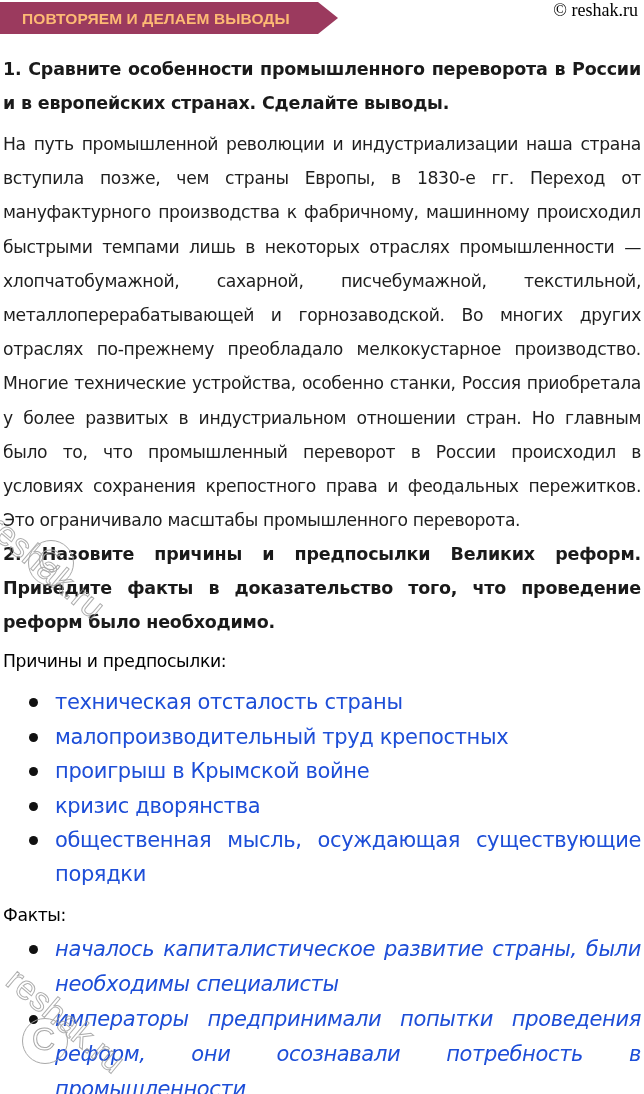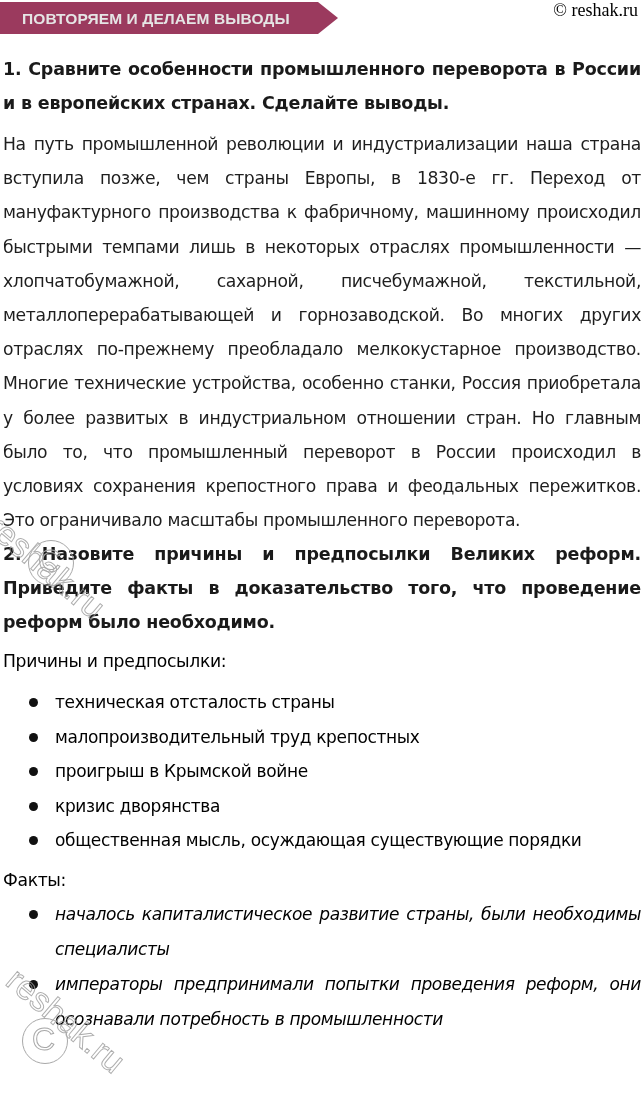--- a/index.html
+++ b/index.html
@@ -27,7 +27,7 @@
       align-items: center;
     }
     .banner-text {
-      color: #e5e5e5;
+      color: #fdba74;
       font-family: "Liberation Sans", sans-serif;
       font-weight: bold;
       font-size: 15.5px;

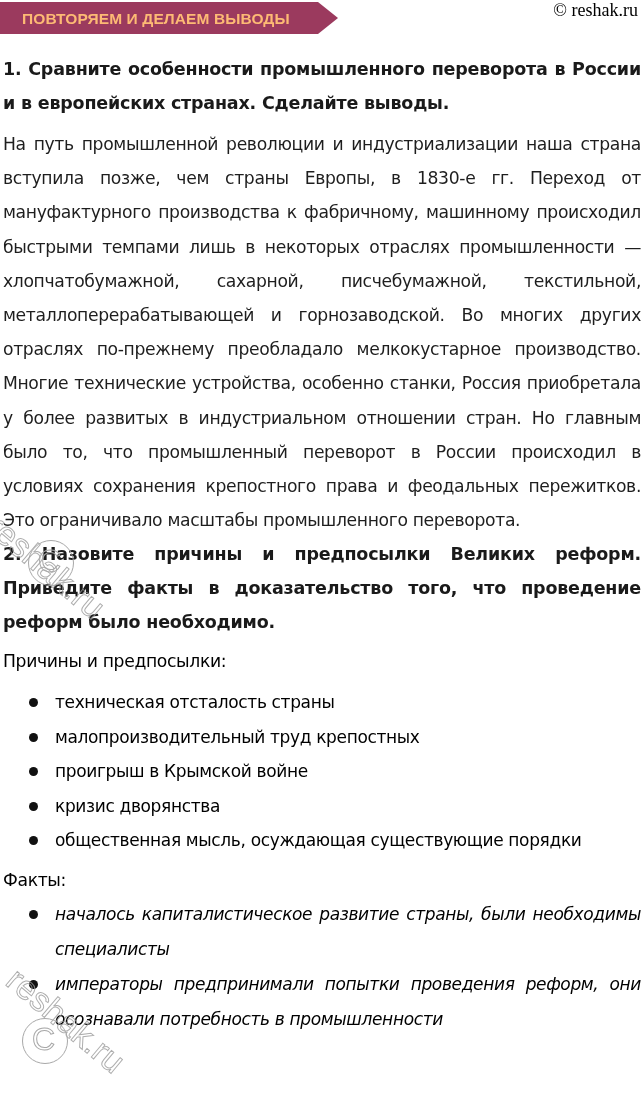--- a/index.html
+++ b/index.html
@@ -85,10 +85,10 @@
     ul.bullets li {
       position: relative;
       padding-left: 52px;
-      font-size: 17px;
+      font-size: 21px;
       line-height: 34.4px;
       letter-spacing: -0.35px;
-      color: #000000;
+      color: #1d4ed8;
       text-align: justify;
     }
     ul.bullets li .dot {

• _Exercise instructions_
Could the entries above be written out word for word, pictures excluded?

• _Reply_
--- a/index.html
+++ b/index.html
@@ -27,7 +27,7 @@
       align-items: center;
     }
     .banner-text {
-      color: #e5e5e5;
+      color: #fdba74;
       font-family: "Liberation Sans", sans-serif;
       font-weight: bold;
       font-size: 15.5px;

--- a/index.html
+++ b/index.html
@@ -85,10 +85,10 @@
     ul.bullets li {
       position: relative;
       padding-left: 52px;
-      font-size: 17px;
+      font-size: 21px;
       line-height: 34.4px;
       letter-spacing: -0.35px;
-      color: #000000;
+      color: #1d4ed8;
       text-align: justify;
     }
     ul.bullets li .dot {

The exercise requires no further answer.